[Date Prev][Date Next][Thread Prev][Thread Next][Date Index][Thread Index]
bug#16919: [PATCH] fix mismatch between dfa and regex for treatment of t
From: |
Paul Eggert |
Subject: |
bug#16919: [PATCH] fix mismatch between dfa and regex for treatment of titlecase |
Date: |
Mon, 03 Mar 2014 23:01:35 -0800 |
User-agent: |
Mozilla/5.0 (X11; Linux x86_64; rv:24.0) Gecko/20100101 Thunderbird/24.3.0 |
Norihiro Tanaka wrote:
Final sigma is neither uppwercase nor lowercase of
sigma, as you have said firstly. In addition, it isn't even titlecase
of sigma.
That's what I thought, too. Certainly an implementation should be free
to say that stigma and sigma do not match when ignoring case. That is
how Solaris 11 /usr/xpg4/bin/grep -i behaves, for example. But it's not
clear that POSIX requires such an implementation.
Even if that behavior of regex is right, it won't work correctly for a
character that only one lowercase is assigned to two uppercases. (Though,
I don't know such a character.)
Here's an example: 'İ' (U+0130 LATIN CAPITAL LETTER I WITH DOT ABOVE)

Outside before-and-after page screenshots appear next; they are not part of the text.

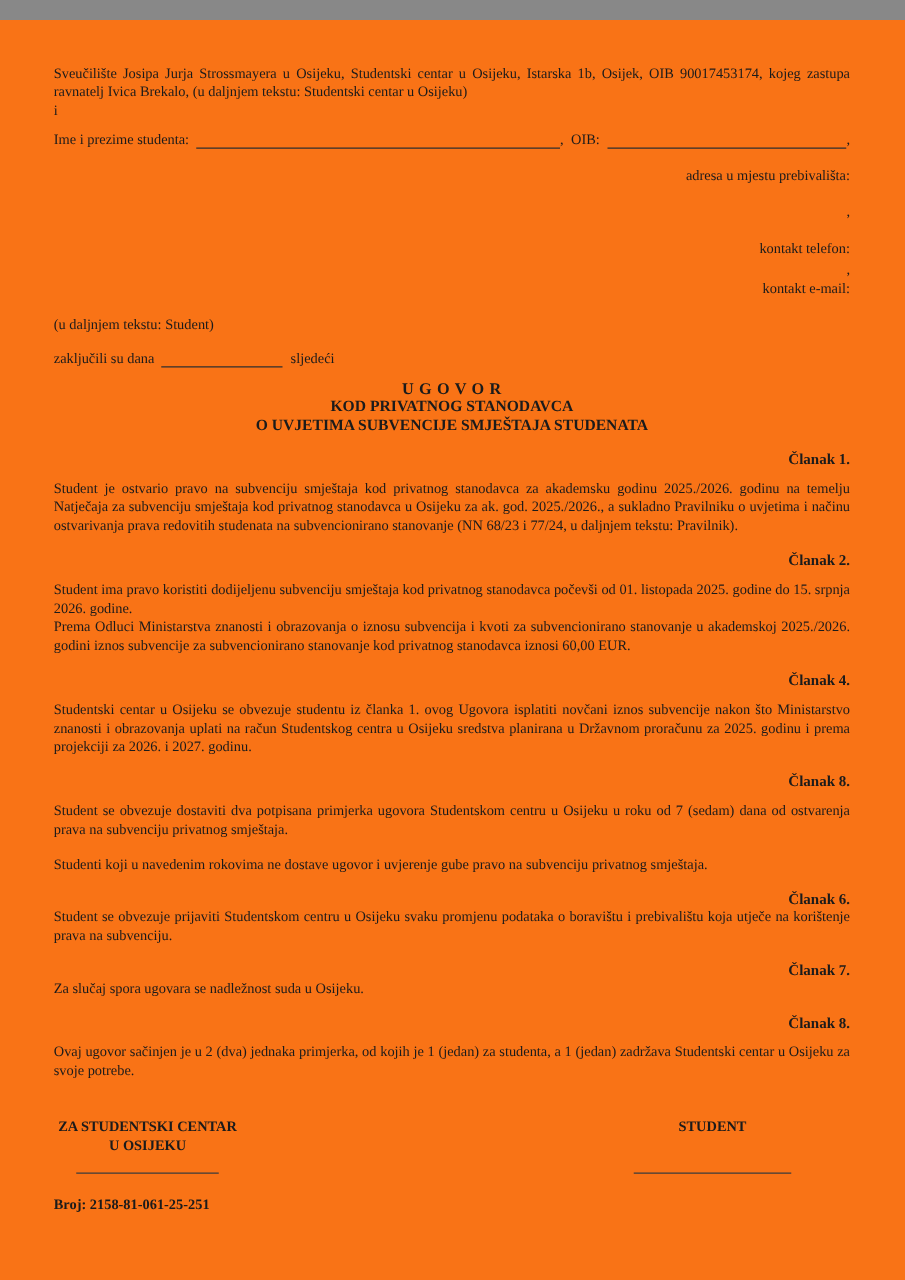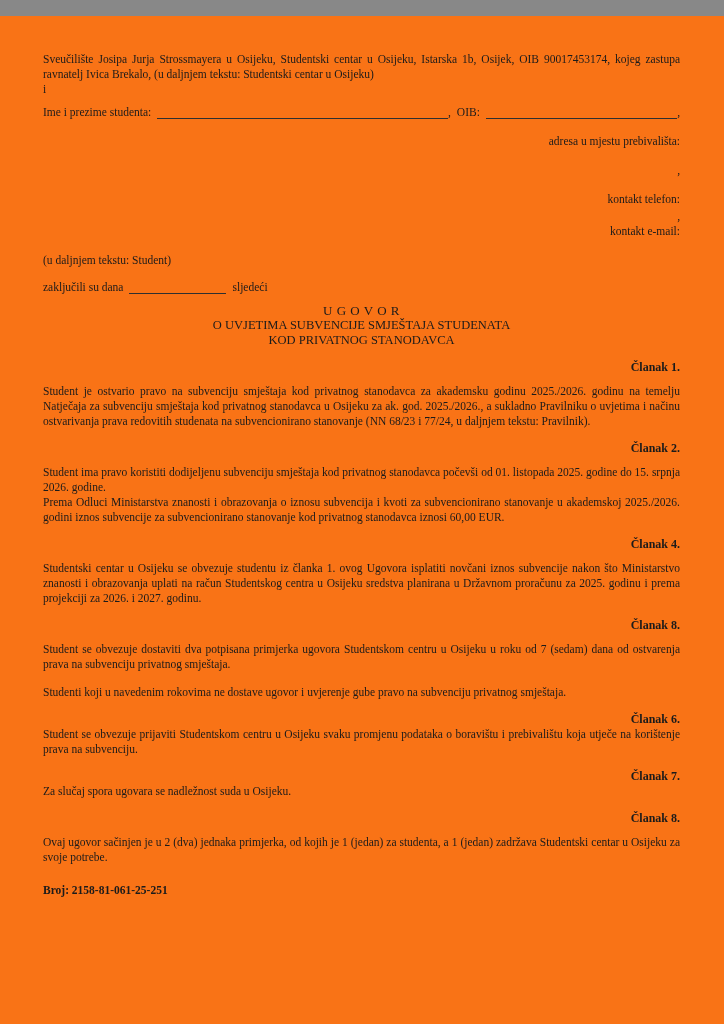"U G O V O" .title-block { font-weight: normal -> bold }
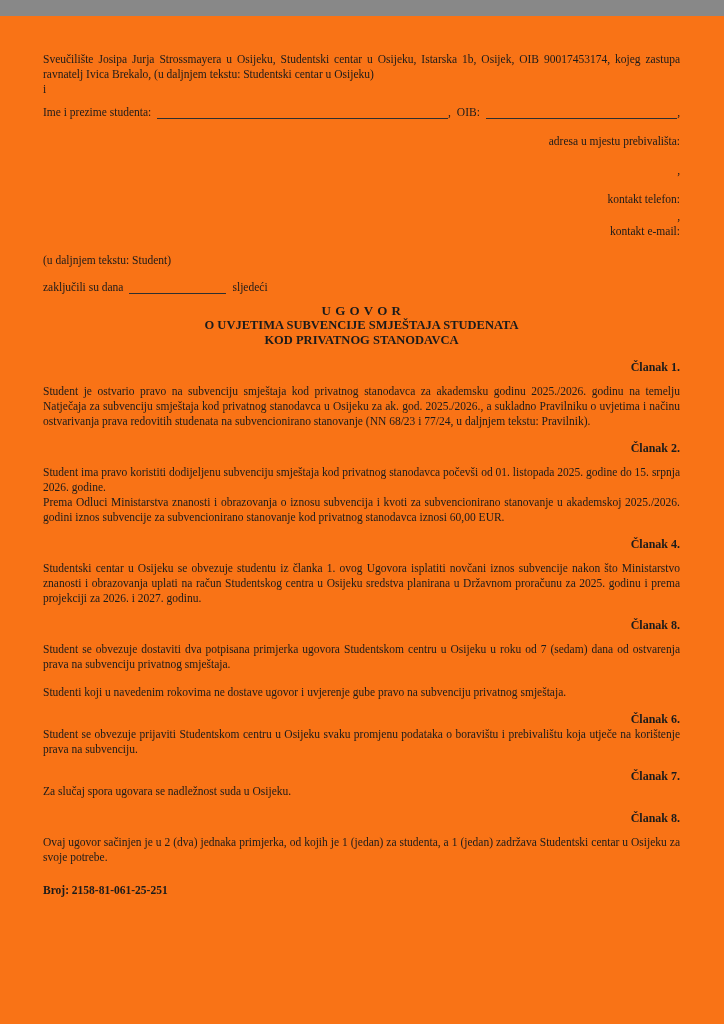"O UVJETIMA SUBVENCIJE SMJEŠTAJA" div.title-sub { order: before "KOD PRIVATNOG STANODAVCA" -> after "KOD PRIVATNOG STANODAVCA" }
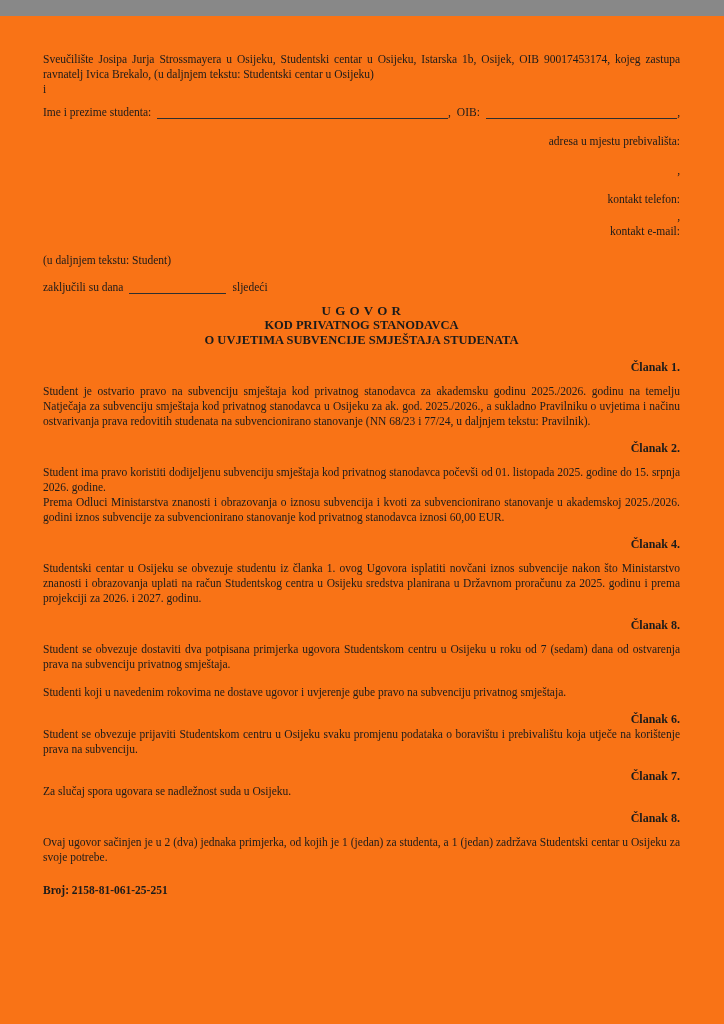"ZA STUDENTSKI CENTAR" div.sig-row { html: none -> <div> <div> <div>ZA STUDENTSKI CENTAR</div> <div>U OSIJEKU</div> <div></div> </div> <div> <div>STUDENT</div> <div></div> </div> </div> }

along with ASCII 'i' and 'I'. On GNU and Solaris platforms in the
en_US.UTF-8 locale, towlower (L'İ') == L'i', so 'i' has two uppercase
counterparts. Solaris 11 /usr/xpg4/bin/grep -i says that 'i' and 'I'
match each other but do not match 'İ', and reports a syntax error when
attempting to match 'İ' to itself:
$ echo 'İ' | /usr/xpg4/bin/grep -i 'İ'
grep: input file "(standard input)": line 1: syntax error
so Solaris 'grep' is clearly busted here. The GNU regex code says that
'i' and 'I' match only each other, and that 'İ' matches only itself.
But the dfa code in the current trunk behaves differently: it says that
the patterns 'i' and 'I' match each other, whereas the pattern 'İ'
matches itself and 'i'. So we have inconsistent behavior with the grep
current master 5aa1413:
$ printf 'İ\ni\nI\n' | grep -i 'İ' # Use the DFA code.
İ
i
$ printf 'İ\ni\nI\n' | grep -i '\(\)\1İ' # Use the regex code.
İ
Here the DFA behavior is more plausible; but the DFA code is supposed to
accelerate the regex code without changing behavior, so there is a problem.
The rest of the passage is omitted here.